Data extracted from a collection
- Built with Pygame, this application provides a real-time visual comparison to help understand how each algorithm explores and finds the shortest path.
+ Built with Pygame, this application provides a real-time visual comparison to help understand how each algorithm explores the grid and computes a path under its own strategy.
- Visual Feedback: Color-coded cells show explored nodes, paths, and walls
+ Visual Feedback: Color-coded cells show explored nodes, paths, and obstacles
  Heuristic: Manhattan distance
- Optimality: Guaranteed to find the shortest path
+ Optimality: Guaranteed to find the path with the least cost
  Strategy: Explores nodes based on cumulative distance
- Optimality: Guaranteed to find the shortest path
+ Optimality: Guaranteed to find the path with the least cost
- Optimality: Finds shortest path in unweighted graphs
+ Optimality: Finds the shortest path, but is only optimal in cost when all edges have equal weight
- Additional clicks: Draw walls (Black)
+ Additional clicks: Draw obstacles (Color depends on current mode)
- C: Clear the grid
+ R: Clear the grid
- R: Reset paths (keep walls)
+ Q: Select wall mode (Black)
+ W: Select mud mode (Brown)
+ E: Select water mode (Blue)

__Required action__
Each line above needs to be output again, exactly as shown.

__Response to the task__
- Built with Pygame, this application provides a real-time visual comparison to help understand how each algorithm explores and finds the shortest path.
+ Built with Pygame, this application provides a real-time visual comparison to help understand how each algorithm explores the grid and computes a path under its own strategy.
- Visual Feedback: Color-coded cells show explored nodes, paths, and walls
+ Visual Feedback: Color-coded cells show explored nodes, paths, and obstacles
  Heuristic: Manhattan distance
- Optimality: Guaranteed to find the shortest path
+ Optimality: Guaranteed to find the path with the least cost
  Strategy: Explores nodes based on cumulative distance
- Optimality: Guaranteed to find the shortest path
+ Optimality: Guaranteed to find the path with the least cost
- Optimality: Finds shortest path in unweighted graphs
+ Optimality: Finds the shortest path, but is only optimal in cost when all edges have equal weight
- Additional clicks: Draw walls (Black)
+ Additional clicks: Draw obstacles (Color depends on current mode)
- C: Clear the grid
+ R: Clear the grid
- R: Reset paths (keep walls)
+ Q: Select wall mode (Black)
+ W: Select mud mode (Brown)
+ E: Select water mode (Blue)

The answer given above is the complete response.